● DATASET

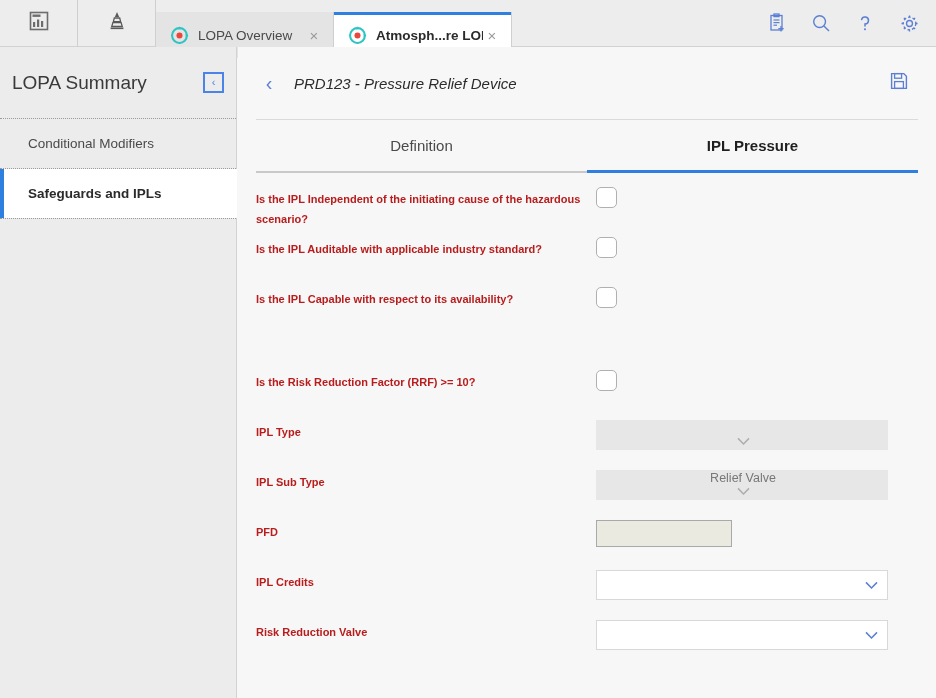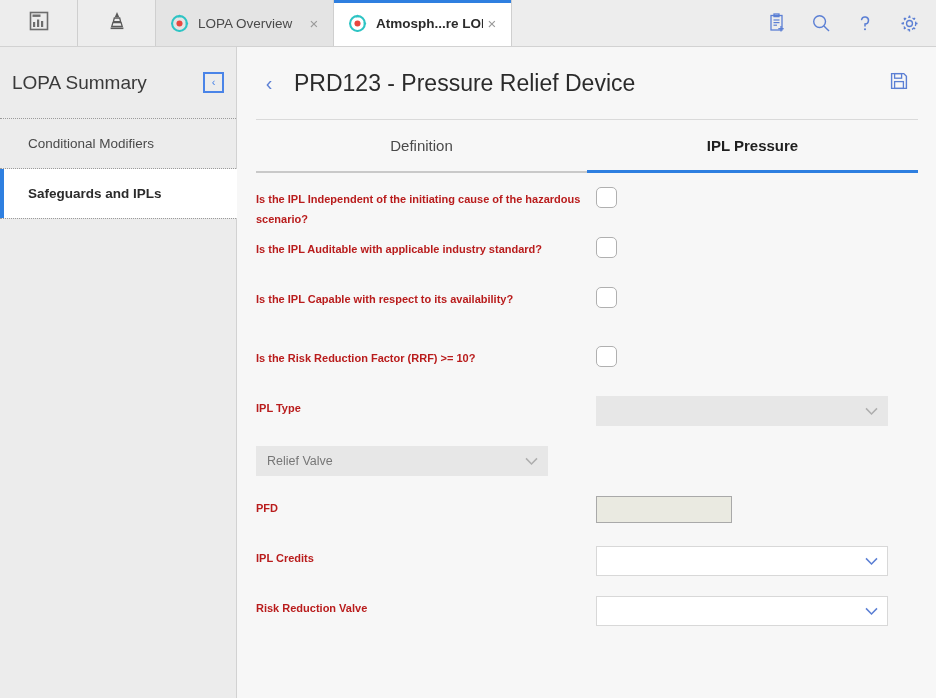"LOPA Overview" .tabs-zone { margin-top: none -> 12px }
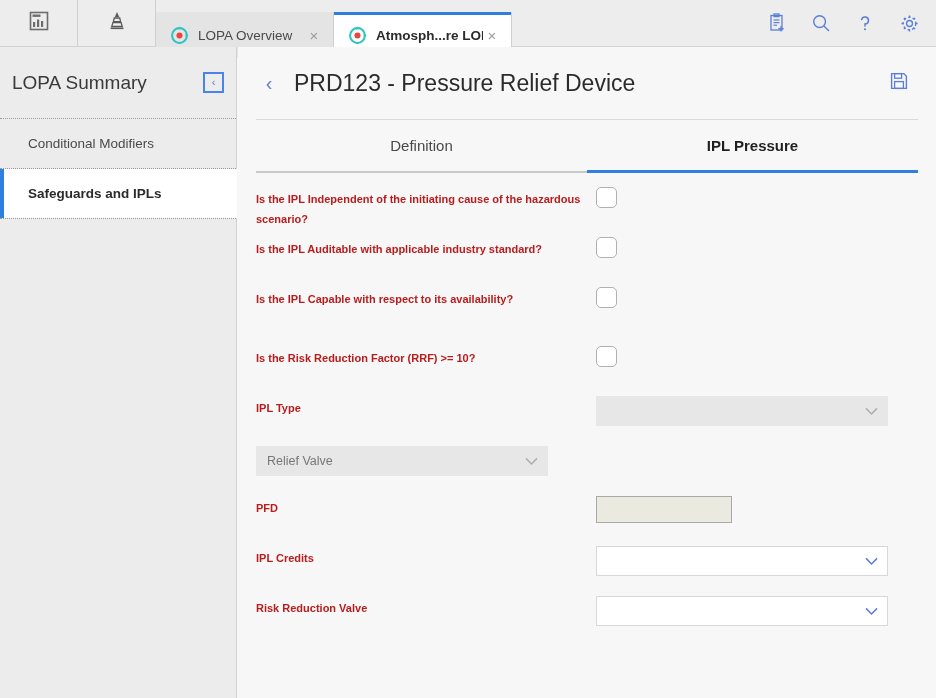"PRD123 - Pressure Relief Device" .page-title { font-size: 23px -> 15px; font-style: none -> italic }
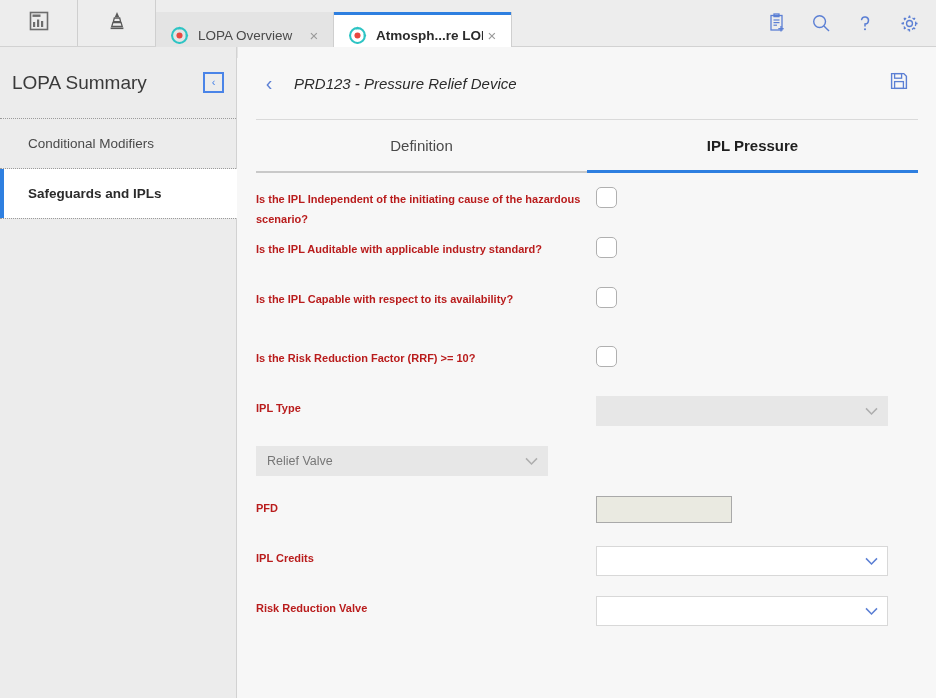"Is the Risk Reduction Factor" div.frow { margin-top: 9px -> 33px }
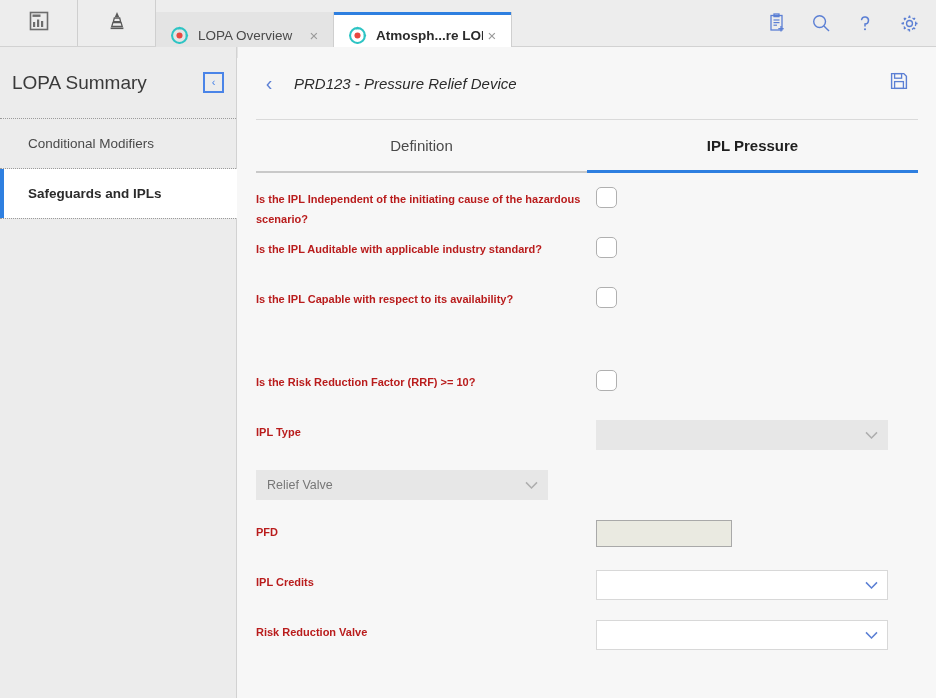"IPL Sub Type" div.flabel { html: none -> <div>IPL Sub Type</div> }
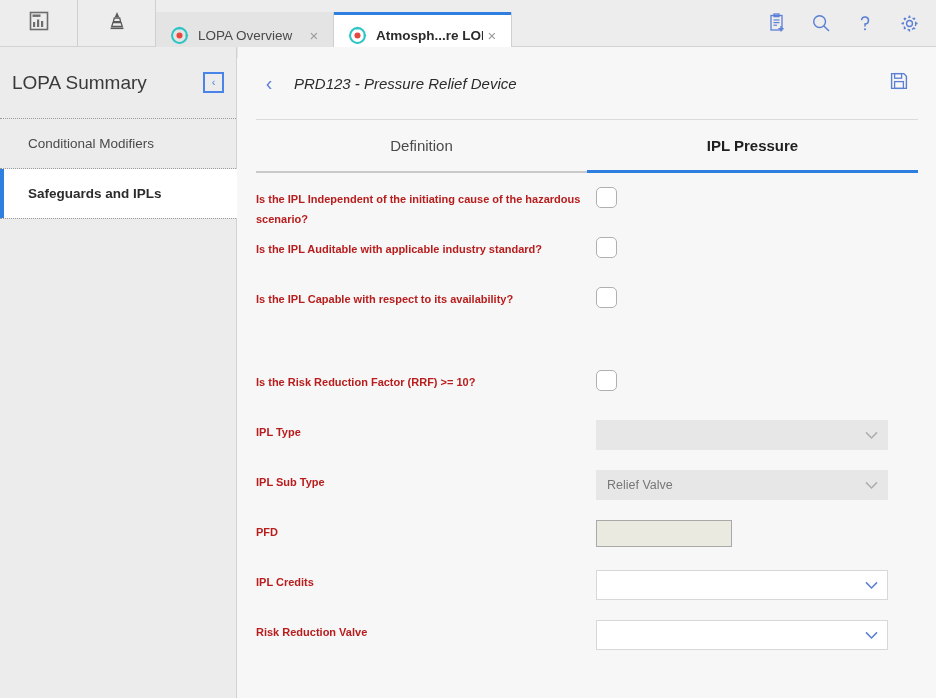"Relief Valve" .sel.disabled { flex-direction: none -> column }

● WORK TO COMPLETE
Only the wording of the records is wanted: copy it all exactly and omit the pictures.

● RESULT OF THIS EXERCISE
"LOPA Overview" .tabs-zone { margin-top: none -> 12px }
"PRD123 - Pressure Relief Device" .page-title { font-size: 23px -> 15px; font-style: none -> italic }
"Is the Risk Reduction Factor" div.frow { margin-top: 9px -> 33px }
"IPL Sub Type" div.flabel { html: none -> <div>IPL Sub Type</div> }
"Relief Valve" .sel.disabled { flex-direction: none -> column }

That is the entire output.